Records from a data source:
......

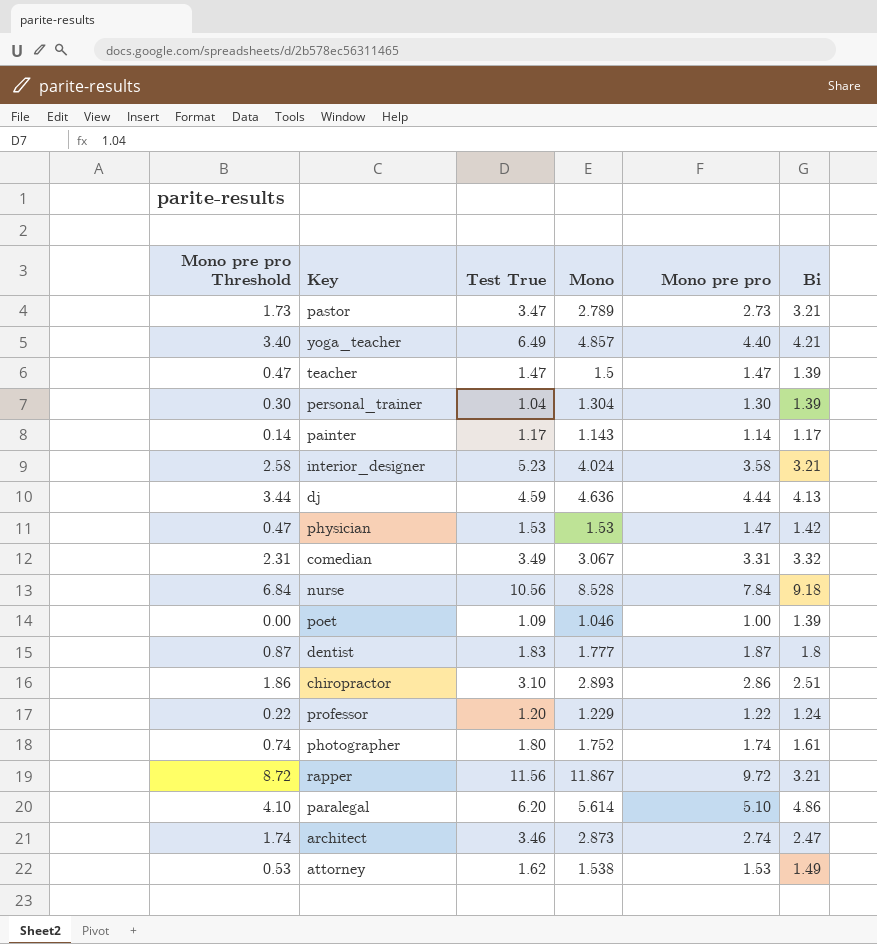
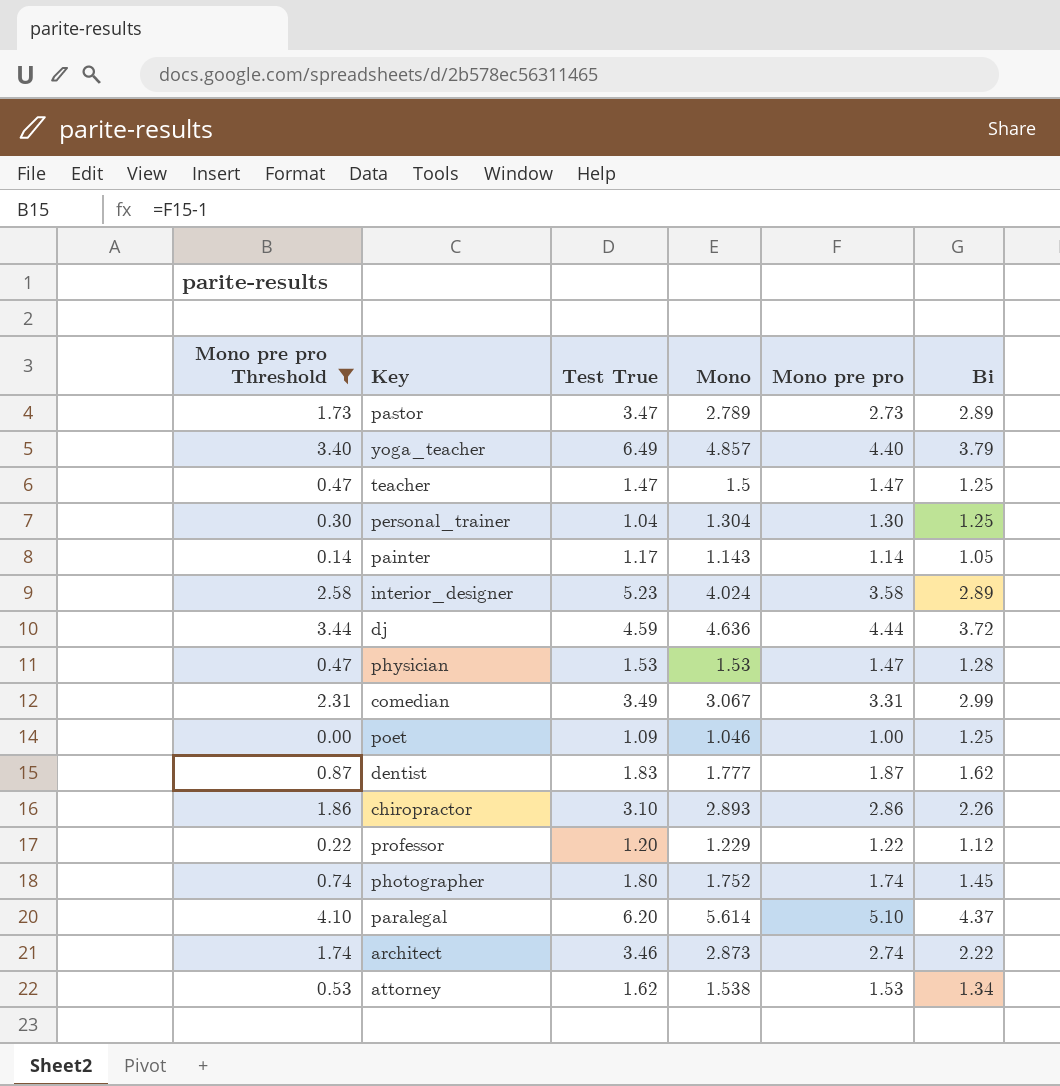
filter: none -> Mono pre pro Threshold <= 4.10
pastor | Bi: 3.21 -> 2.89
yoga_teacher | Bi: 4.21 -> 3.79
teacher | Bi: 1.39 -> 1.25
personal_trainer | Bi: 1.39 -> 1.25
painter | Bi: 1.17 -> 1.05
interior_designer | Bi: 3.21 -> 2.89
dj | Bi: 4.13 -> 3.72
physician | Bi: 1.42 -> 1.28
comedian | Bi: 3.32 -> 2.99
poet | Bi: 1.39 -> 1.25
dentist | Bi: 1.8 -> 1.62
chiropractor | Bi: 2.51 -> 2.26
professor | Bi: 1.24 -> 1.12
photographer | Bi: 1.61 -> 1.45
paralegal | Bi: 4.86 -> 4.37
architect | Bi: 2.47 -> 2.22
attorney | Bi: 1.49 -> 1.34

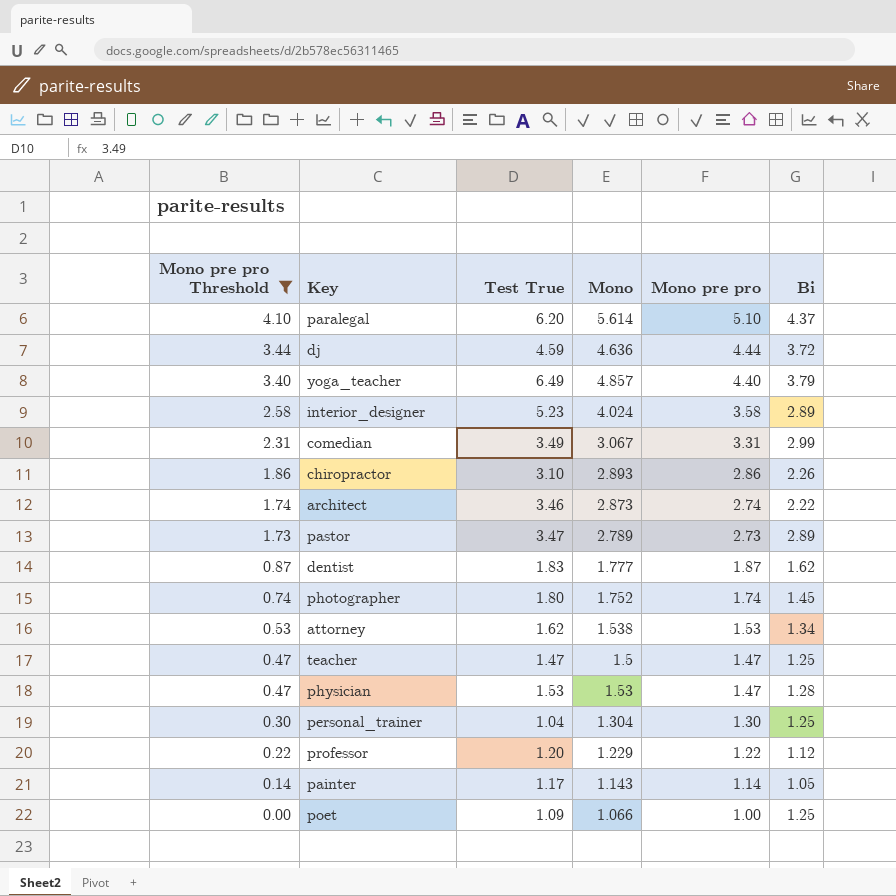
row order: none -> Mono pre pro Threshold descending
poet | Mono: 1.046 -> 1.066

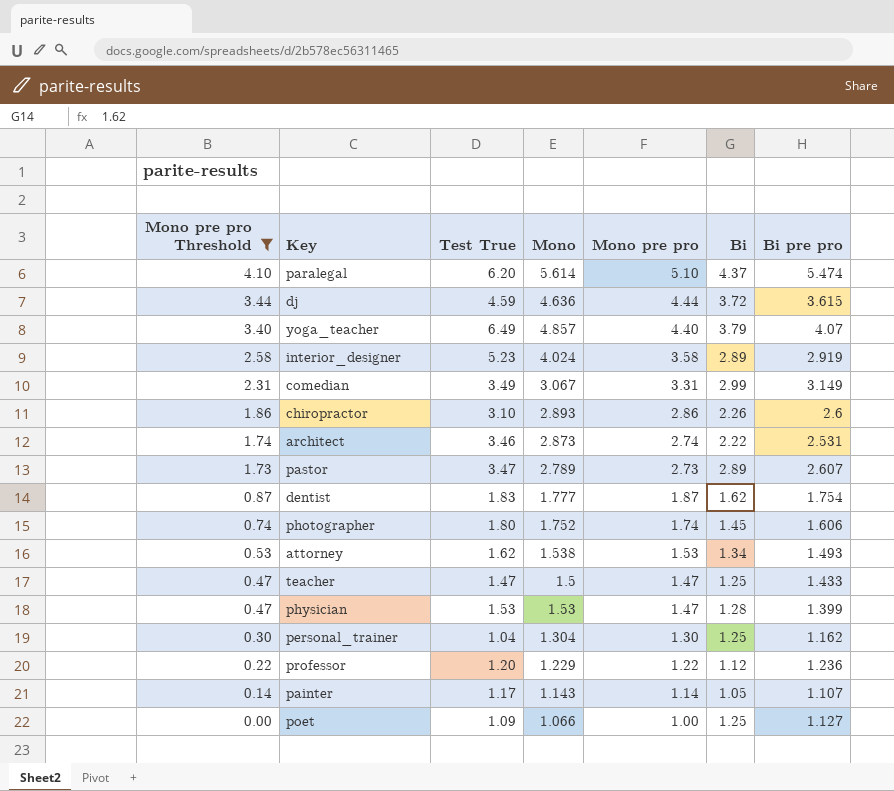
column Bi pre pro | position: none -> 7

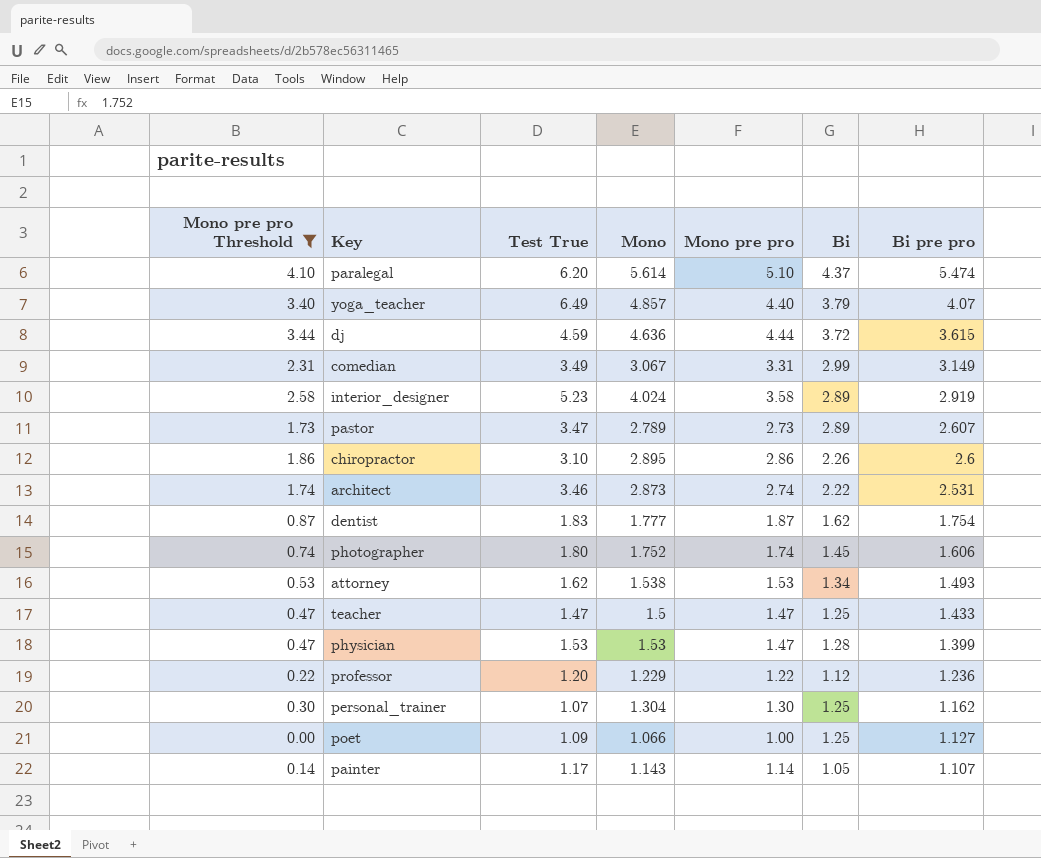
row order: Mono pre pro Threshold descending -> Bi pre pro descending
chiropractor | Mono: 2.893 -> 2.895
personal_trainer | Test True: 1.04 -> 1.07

......

YOUR ASSIGNMENT: Quote the records above exactly, from the first line through the line containing "dj | Bi: 4.13 -> 3.72", and leave out the pictures.

ANSWER TO THE EXERCISE:
filter: none -> Mono pre pro Threshold <= 4.10
pastor | Bi: 3.21 -> 2.89
yoga_teacher | Bi: 4.21 -> 3.79
teacher | Bi: 1.39 -> 1.25
personal_trainer | Bi: 1.39 -> 1.25
painter | Bi: 1.17 -> 1.05
interior_designer | Bi: 3.21 -> 2.89
dj | Bi: 4.13 -> 3.72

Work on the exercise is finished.